(PROBLEM TO SOLVE)
Every line from the one with "(533, 213) none" to the end of the entries, both included, is to be copied exactly; the other lines stay out.

(EXERCISE DATA)

*** Begin section ***

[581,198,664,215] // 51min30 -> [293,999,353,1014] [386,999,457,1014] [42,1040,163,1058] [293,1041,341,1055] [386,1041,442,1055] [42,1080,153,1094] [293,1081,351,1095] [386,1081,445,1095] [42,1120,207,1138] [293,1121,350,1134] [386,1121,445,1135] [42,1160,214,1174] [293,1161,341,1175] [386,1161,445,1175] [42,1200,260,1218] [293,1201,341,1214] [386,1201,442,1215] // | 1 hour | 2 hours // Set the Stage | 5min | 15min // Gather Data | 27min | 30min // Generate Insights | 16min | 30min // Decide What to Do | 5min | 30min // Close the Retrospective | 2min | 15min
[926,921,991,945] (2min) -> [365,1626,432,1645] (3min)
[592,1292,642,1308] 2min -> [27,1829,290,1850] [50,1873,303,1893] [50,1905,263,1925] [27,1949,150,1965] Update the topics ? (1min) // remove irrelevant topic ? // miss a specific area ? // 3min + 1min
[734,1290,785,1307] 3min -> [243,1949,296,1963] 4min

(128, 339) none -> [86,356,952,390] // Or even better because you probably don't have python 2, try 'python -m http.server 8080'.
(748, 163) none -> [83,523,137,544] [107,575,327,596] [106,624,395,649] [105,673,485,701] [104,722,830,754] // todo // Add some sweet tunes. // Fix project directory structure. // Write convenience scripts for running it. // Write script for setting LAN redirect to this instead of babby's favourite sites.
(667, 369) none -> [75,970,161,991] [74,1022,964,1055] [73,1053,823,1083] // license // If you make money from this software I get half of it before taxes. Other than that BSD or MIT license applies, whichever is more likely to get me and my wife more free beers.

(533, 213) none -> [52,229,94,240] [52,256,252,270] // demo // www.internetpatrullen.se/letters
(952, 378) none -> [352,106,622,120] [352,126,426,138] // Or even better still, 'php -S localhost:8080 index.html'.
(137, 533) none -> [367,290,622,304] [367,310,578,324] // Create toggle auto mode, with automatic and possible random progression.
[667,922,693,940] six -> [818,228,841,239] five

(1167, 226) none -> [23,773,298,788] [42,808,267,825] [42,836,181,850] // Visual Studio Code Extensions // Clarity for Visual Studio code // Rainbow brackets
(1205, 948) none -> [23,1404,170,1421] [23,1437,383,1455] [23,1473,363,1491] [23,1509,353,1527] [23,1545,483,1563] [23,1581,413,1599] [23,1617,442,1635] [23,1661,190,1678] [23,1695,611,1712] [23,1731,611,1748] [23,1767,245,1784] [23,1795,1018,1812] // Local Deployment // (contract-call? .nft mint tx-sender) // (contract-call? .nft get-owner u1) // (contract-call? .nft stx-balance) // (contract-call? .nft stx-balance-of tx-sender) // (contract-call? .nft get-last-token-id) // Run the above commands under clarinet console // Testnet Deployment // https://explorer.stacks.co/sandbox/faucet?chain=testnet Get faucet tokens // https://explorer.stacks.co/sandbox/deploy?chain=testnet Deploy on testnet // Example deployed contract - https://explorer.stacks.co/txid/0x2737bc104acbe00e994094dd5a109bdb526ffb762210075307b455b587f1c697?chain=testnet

*** End section ***

(THE COMPLETED TASK)
(533, 213) none -> [52,229,94,240] [52,256,252,270] // demo // www.internetpatrullen.se/letters
(952, 378) none -> [352,106,622,120] [352,126,426,138] // Or even better still, 'php -S localhost:8080 index.html'.
(137, 533) none -> [367,290,622,304] [367,310,578,324] // Create toggle auto mode, with automatic and possible random progression.
[667,922,693,940] six -> [818,228,841,239] five

(1167, 226) none -> [23,773,298,788] [42,808,267,825] [42,836,181,850] // Visual Studio Code Extensions // Clarity for Visual Studio code // Rainbow brackets
(1205, 948) none -> [23,1404,170,1421] [23,1437,383,1455] [23,1473,363,1491] [23,1509,353,1527] [23,1545,483,1563] [23,1581,413,1599] [23,1617,442,1635] [23,1661,190,1678] [23,1695,611,1712] [23,1731,611,1748] [23,1767,245,1784] [23,1795,1018,1812] // Local Deployment // (contract-call? .nft mint tx-sender) // (contract-call? .nft get-owner u1) // (contract-call? .nft stx-balance) // (contract-call? .nft stx-balance-of tx-sender) // (contract-call? .nft get-last-token-id) // Run the above commands under clarinet console // Testnet Deployment // https://explorer.stacks.co/sandbox/faucet?chain=testnet Get faucet tokens // https://explorer.stacks.co/sandbox/deploy?chain=testnet Deploy on testnet // Example deployed contract - https://explorer.stacks.co/txid/0x2737bc104acbe00e994094dd5a109bdb526ffb762210075307b455b587f1c697?chain=testnet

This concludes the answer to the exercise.